── TASK INPUT ──

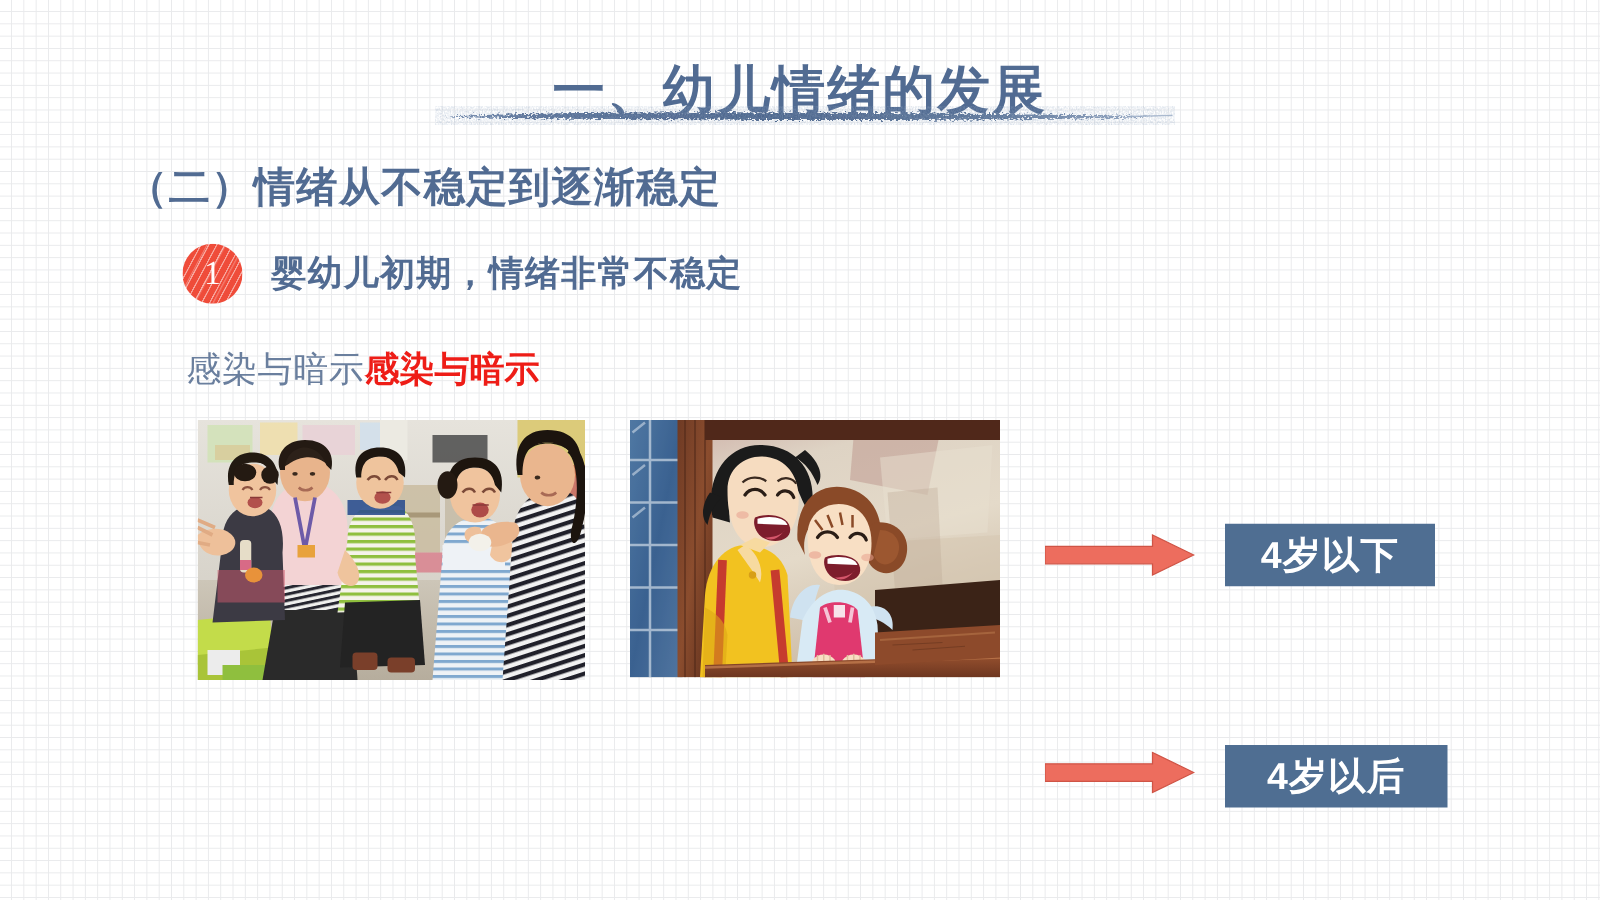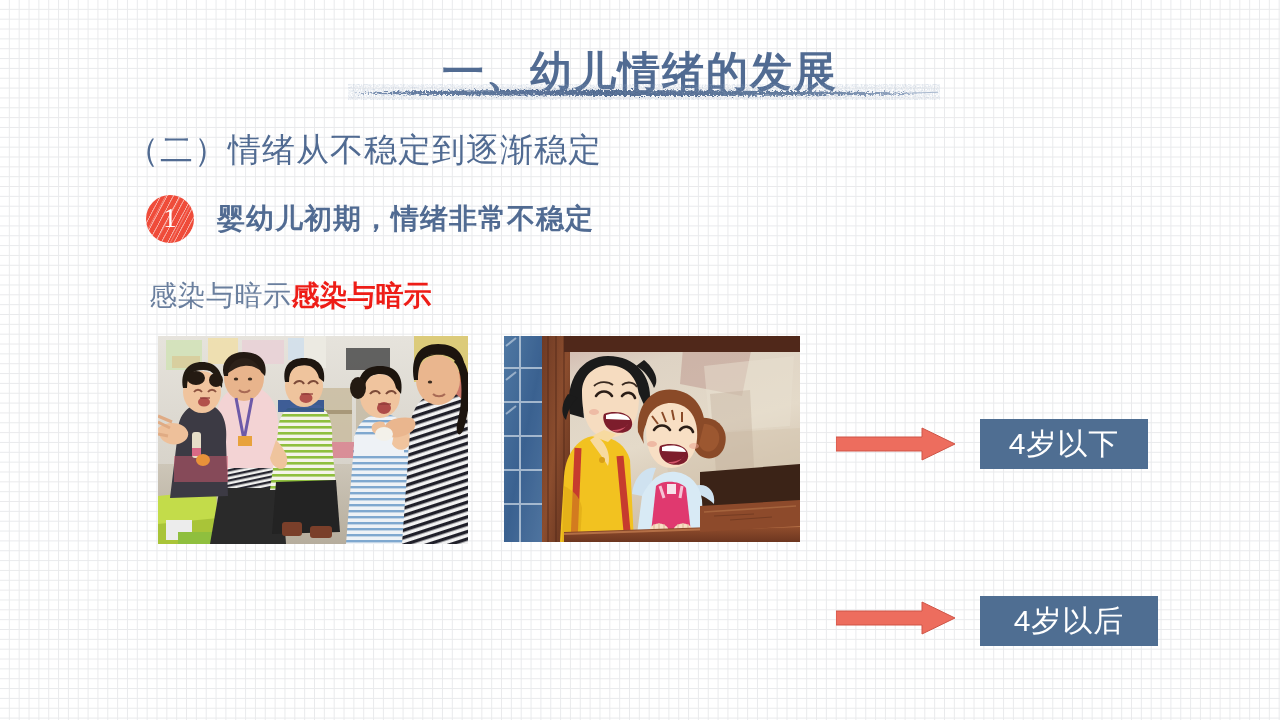--- a/index.html
+++ b/index.html
@@ -41,23 +41,23 @@
     position:absolute;
     left:348px; top:84px;
     width:592px; height:16px;
     overflow:hidden;
   }
   .brush svg{ display:block; }
 
   
   .heading-2{
     position:absolute;
-    left:126px; top:128px;
+    left:101px; top:128px;
     font-size:33px;
-    font-weight:normal;
+    font-weight:bold;
     color:#516b92;
     letter-spacing:1px;
     white-space:nowrap;
   }
 
   
   .badge-row{
     position:absolute;
     left:146px; top:195px;
     display:flex;
@@ -137,21 +137,21 @@
 
   
   .slate-box{
     position:absolute;
     background:#4f6e92;
     display:flex;
     align-items:center;
     justify-content:center;
     color:#ffffff;
     font-size:30px;
-    font-weight:normal;
+    font-weight:bold;
     letter-spacing:1px;
     white-space:nowrap;
   }
   #box-under4{ left:980px; top:419px; width:168px; height:50px; }
   #box-over4 { left:980px; top:596px; width:178px; height:50px; }
 
   
   .bottom-caption{
     position:absolute;
     left:489px; top:601px;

───

TASK TO CARRY OUT
Starting at the line that contains "font-size:30px;", write out every line through the end of the entries, exactly and with nothing added.

SOLUTION
     font-size:30px;
-    font-weight:normal;
+    font-weight:bold;
     letter-spacing:1px;
     white-space:nowrap;
   }
   #box-under4{ left:980px; top:419px; width:168px; height:50px; }
   #box-over4 { left:980px; top:596px; width:178px; height:50px; }
 
   
   .bottom-caption{
     position:absolute;
     left:489px; top:601px;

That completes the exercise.